Items listed in a dataset:

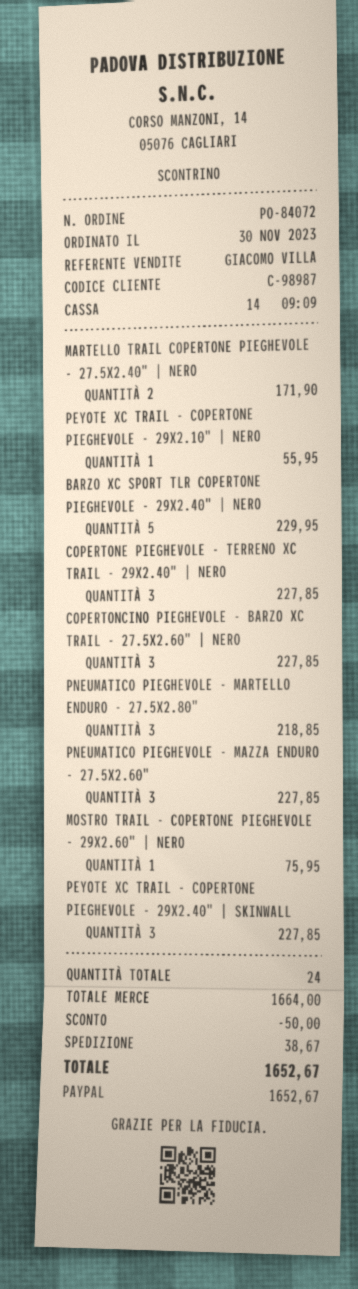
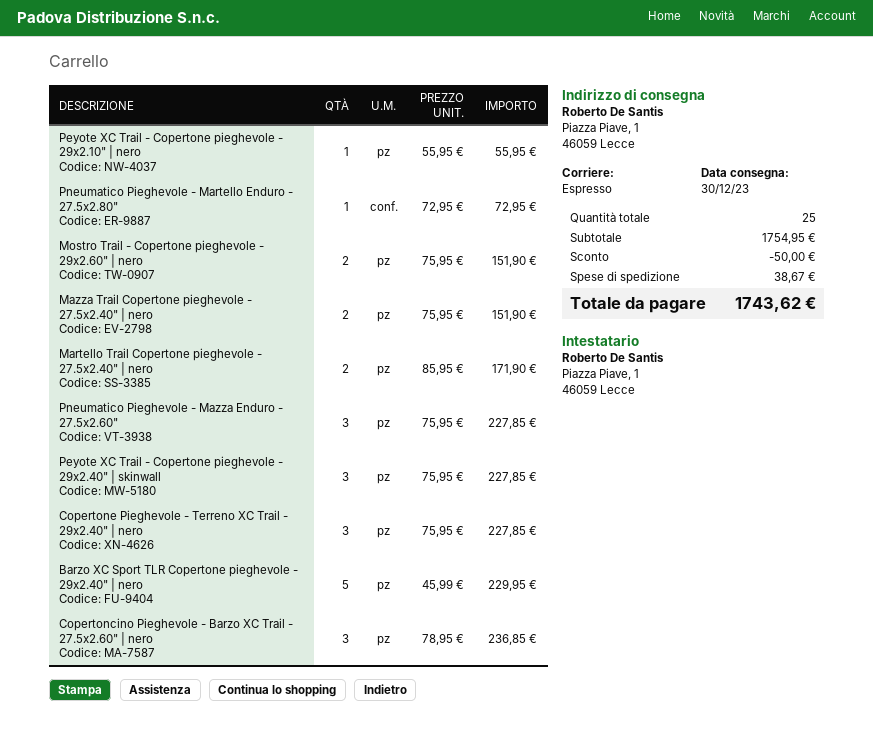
COPERTONCINO PIEGHEVOLE - BARZO XC TRAIL - 27.5X2.60" | NERO: 3 for 227.85 -> 3 for 236.85
PNEUMATICO PIEGHEVOLE - MARTELLO ENDURO - 27.5X2.80": 3 for 218.85 -> 1 for 72.95
MOSTRO TRAIL - COPERTONE PIEGHEVOLE - 29X2.60" | NERO: 1 for 75.95 -> 2 for 151.90
Mazza Trail Copertone pieghevole - 27.5x2.40" | nero: none -> 2 for 151.90
total quantity: 24 -> 25
subtotal: 1664.00 -> 1754.95
total: 1652.67 -> 1743.62

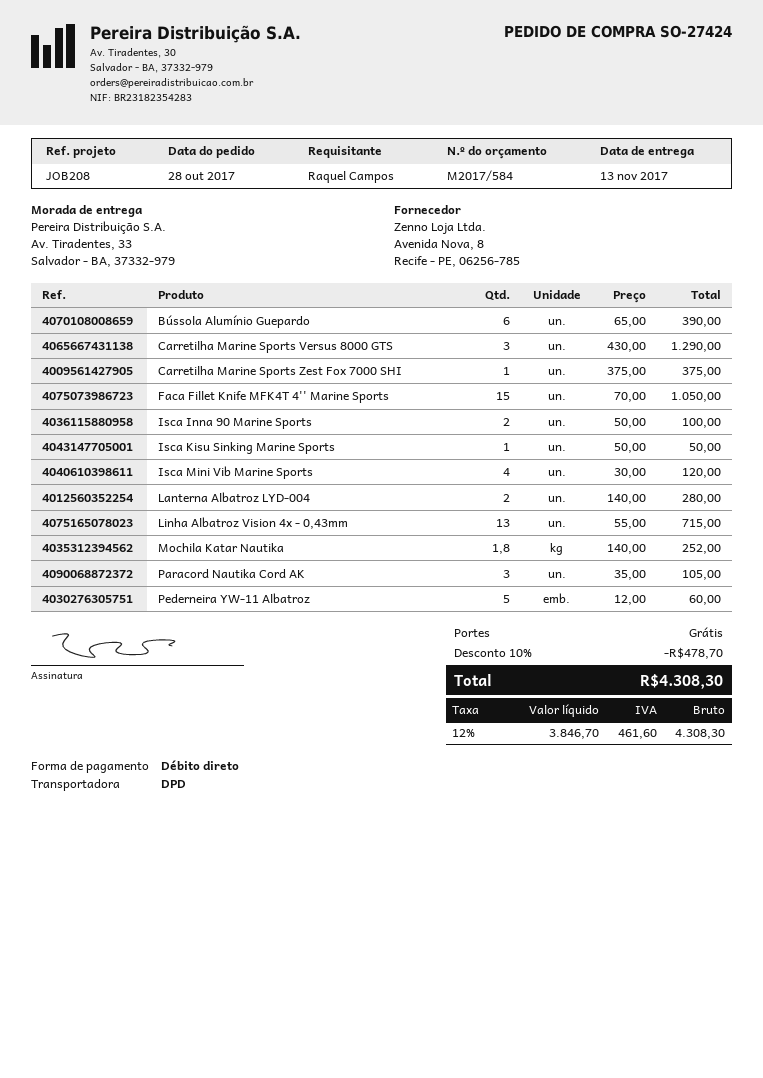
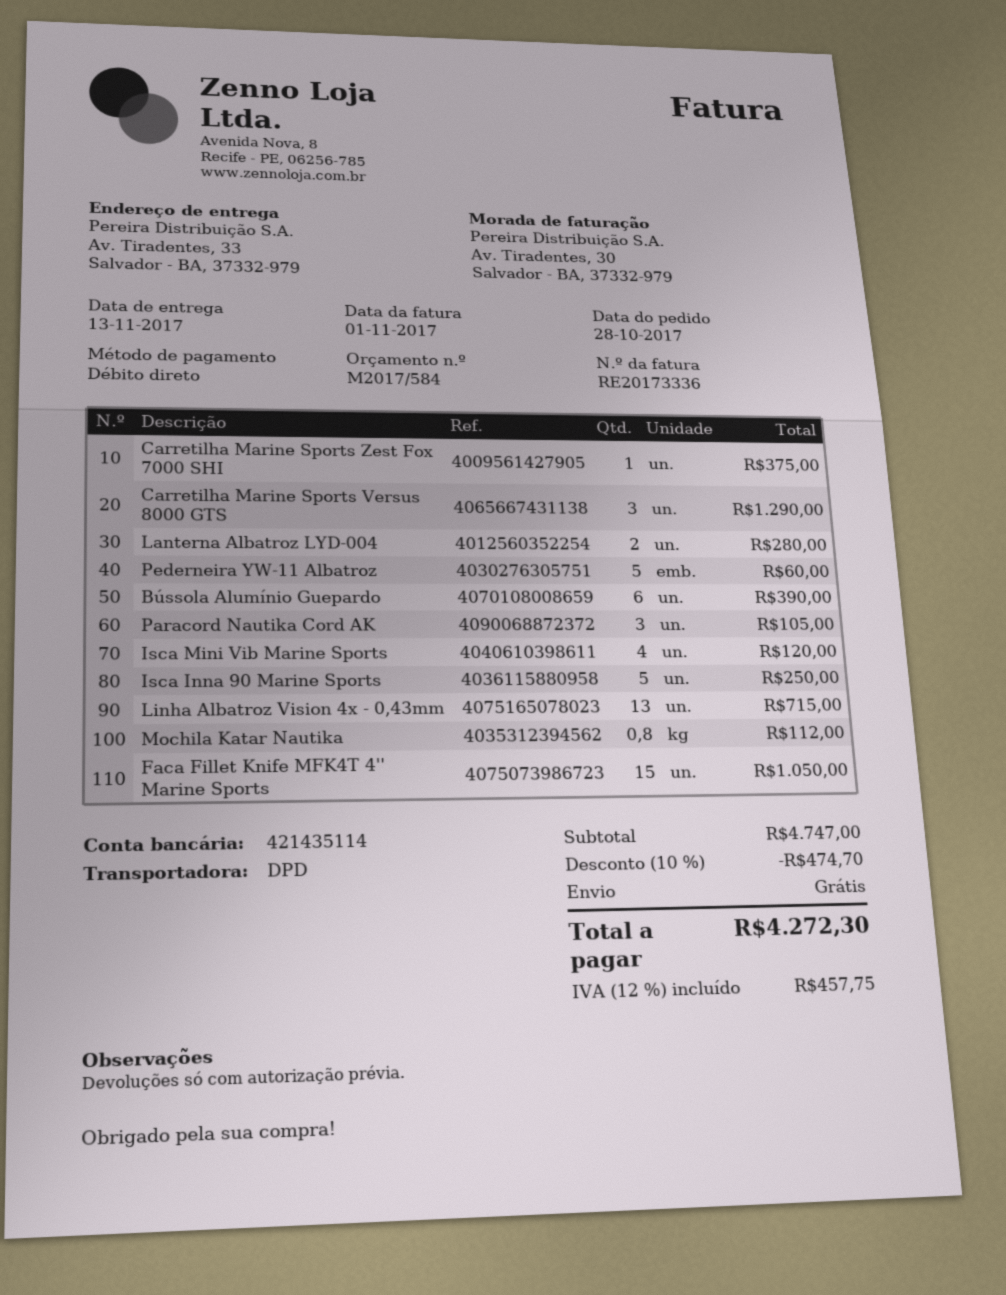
Isca Inna 90 Marine Sports: 2 for 100.00 -> 5 for 250.00
Isca Kisu Sinking Marine Sports: 1 for 50.00 -> none
Mochila Katar Nautika: 1.8 for 252.00 -> 0.8 for 112.00
discount: 10% = 478.70 -> 10% = 474.70
tax: 12% = 461.60 -> 12% = 457.75
total: 4308.30 -> 4272.30

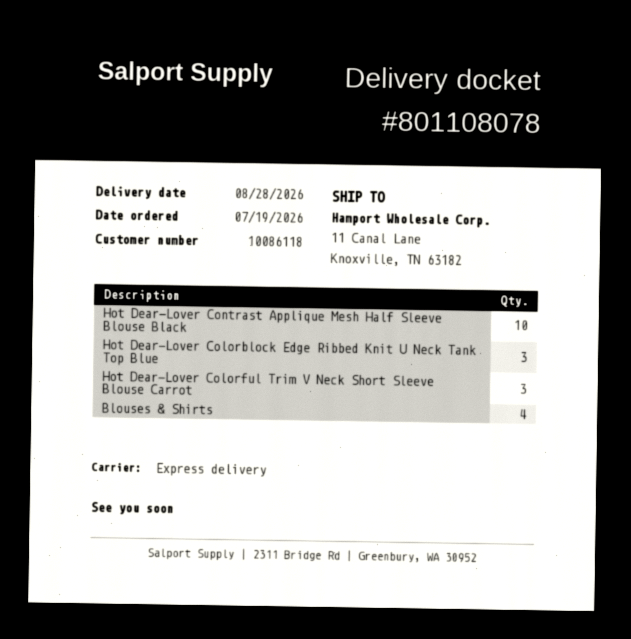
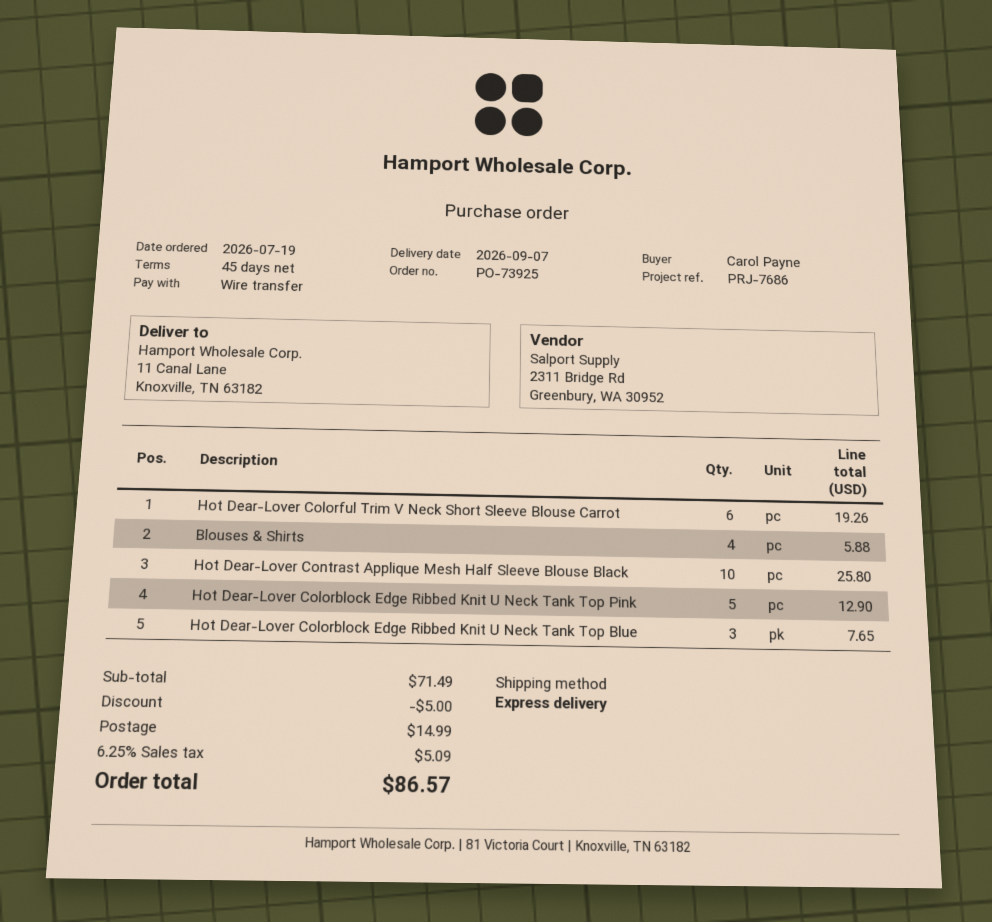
delivery date: 2026-08-28 -> 2026-09-07
Hot Dear-Lover Colorful Trim V Neck Short Sleeve Blouse Carrot: 3 -> 6
Hot Dear-Lover Colorblock Edge Ribbed Knit U Neck Tank Top Pink: none -> 5

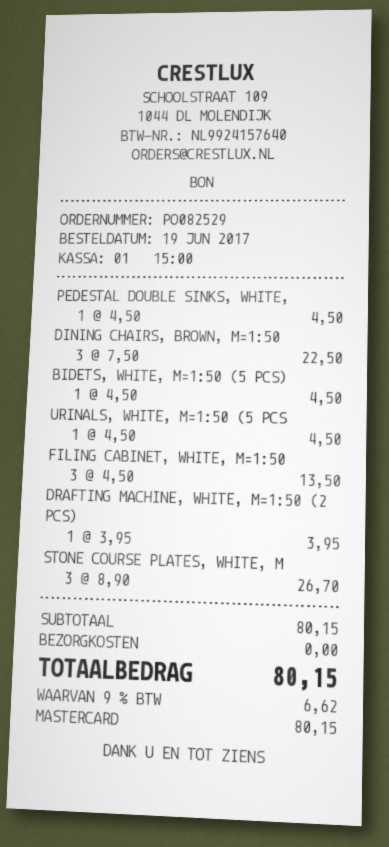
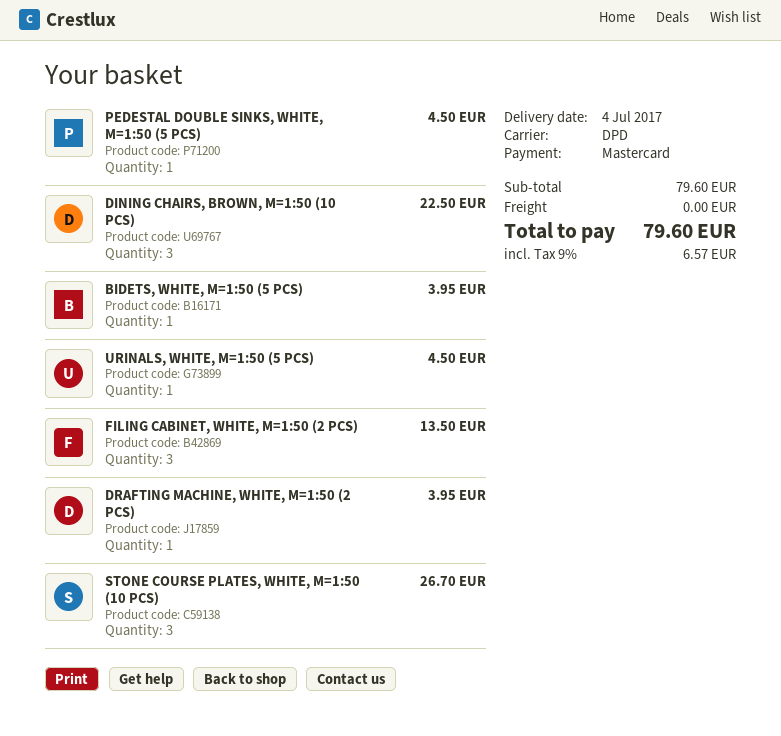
BIDETS, WHITE, M=1:50 (5 PCS): 1 for 4.50 -> 1 for 3.95
subtotal: 80.15 -> 79.60
tax: 9% = 6.62 -> 9% = 6.57
total: 80.15 -> 79.60

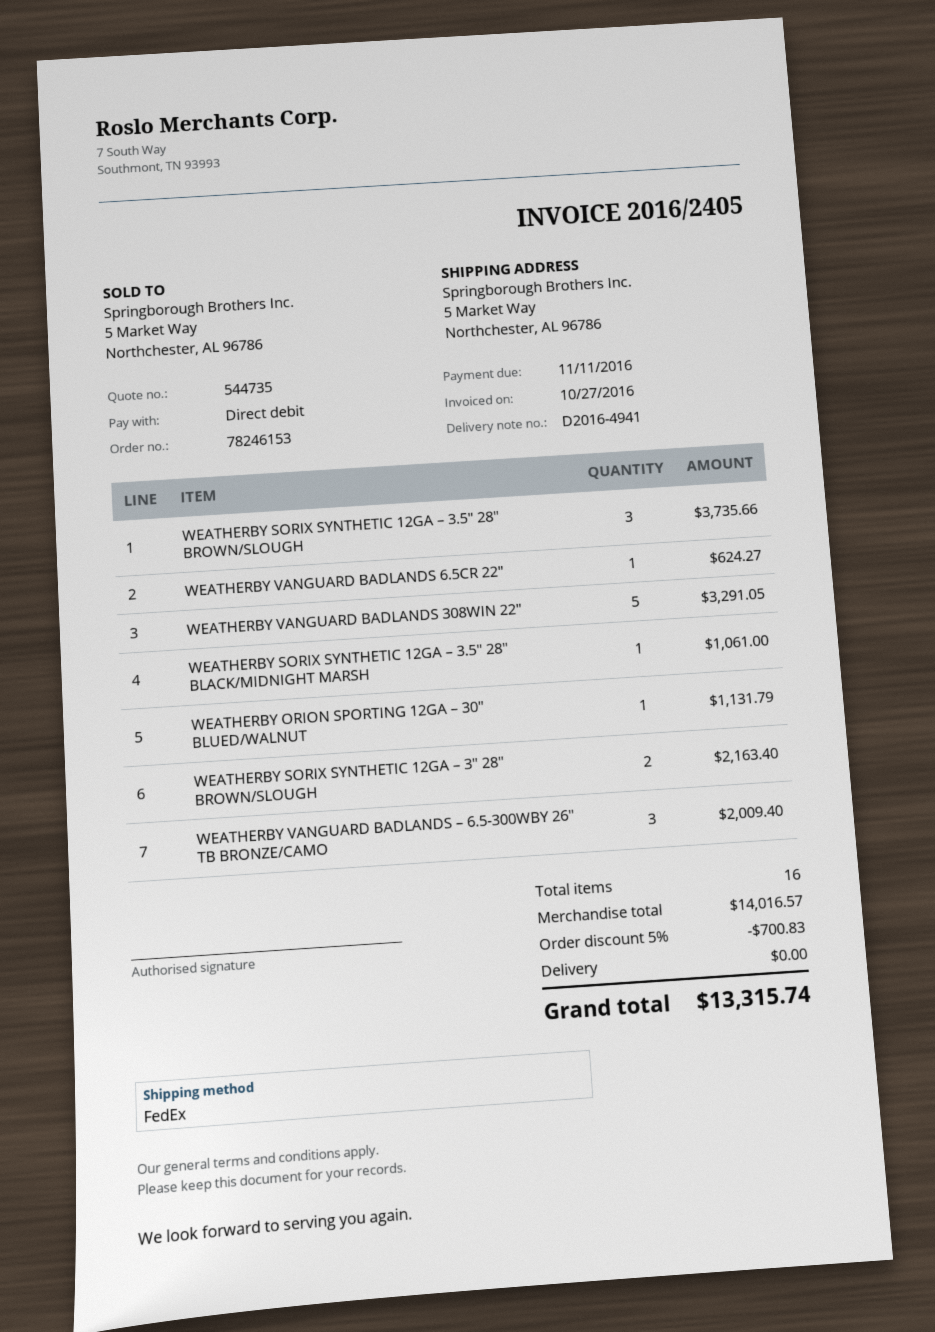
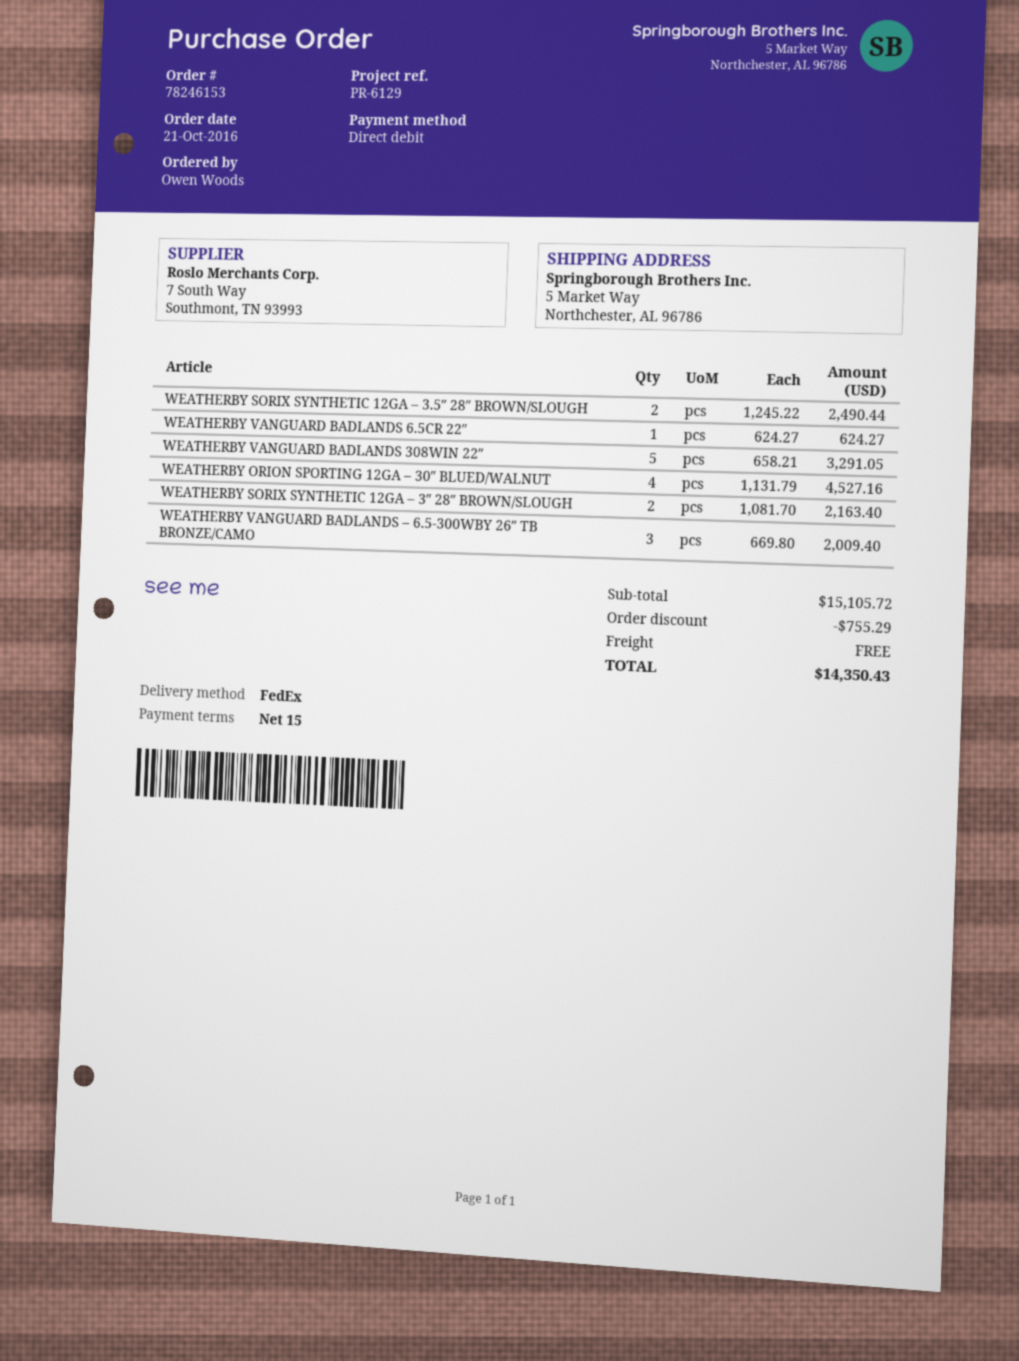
WEATHERBY SORIX SYNTHETIC 12GA – 3.5″ 28″ BROWN/SLOUGH: 3 for 3735.66 -> 2 for 2490.44
WEATHERBY SORIX SYNTHETIC 12GA – 3.5″ 28″ BLACK/MIDNIGHT MARSH: 1 for 1061.00 -> none
WEATHERBY ORION SPORTING 12GA – 30″ BLUED/WALNUT: 1 for 1131.79 -> 4 for 4527.16
subtotal: 14016.57 -> 15105.72
discount: 700.83 -> 755.29
total: 13315.74 -> 14350.43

What this task involves: Copy out every entry exactly as written, but not the pictures.

Written answer:
COPERTONCINO PIEGHEVOLE - BARZO XC TRAIL - 27.5X2.60" | NERO: 3 for 227.85 -> 3 for 236.85
PNEUMATICO PIEGHEVOLE - MARTELLO ENDURO - 27.5X2.80": 3 for 218.85 -> 1 for 72.95
MOSTRO TRAIL - COPERTONE PIEGHEVOLE - 29X2.60" | NERO: 1 for 75.95 -> 2 for 151.90
Mazza Trail Copertone pieghevole - 27.5x2.40" | nero: none -> 2 for 151.90
total quantity: 24 -> 25
subtotal: 1664.00 -> 1754.95
total: 1652.67 -> 1743.62

Isca Inna 90 Marine Sports: 2 for 100.00 -> 5 for 250.00
Isca Kisu Sinking Marine Sports: 1 for 50.00 -> none
Mochila Katar Nautika: 1.8 for 252.00 -> 0.8 for 112.00
discount: 10% = 478.70 -> 10% = 474.70
tax: 12% = 461.60 -> 12% = 457.75
total: 4308.30 -> 4272.30

delivery date: 2026-08-28 -> 2026-09-07
Hot Dear-Lover Colorful Trim V Neck Short Sleeve Blouse Carrot: 3 -> 6
Hot Dear-Lover Colorblock Edge Ribbed Knit U Neck Tank Top Pink: none -> 5

BIDETS, WHITE, M=1:50 (5 PCS): 1 for 4.50 -> 1 for 3.95
subtotal: 80.15 -> 79.60
tax: 9% = 6.62 -> 9% = 6.57
total: 80.15 -> 79.60

WEATHERBY SORIX SYNTHETIC 12GA – 3.5″ 28″ BROWN/SLOUGH: 3 for 3735.66 -> 2 for 2490.44
WEATHERBY SORIX SYNTHETIC 12GA – 3.5″ 28″ BLACK/MIDNIGHT MARSH: 1 for 1061.00 -> none
WEATHERBY ORION SPORTING 12GA – 30″ BLUED/WALNUT: 1 for 1131.79 -> 4 for 4527.16
subtotal: 14016.57 -> 15105.72
discount: 700.83 -> 755.29
total: 13315.74 -> 14350.43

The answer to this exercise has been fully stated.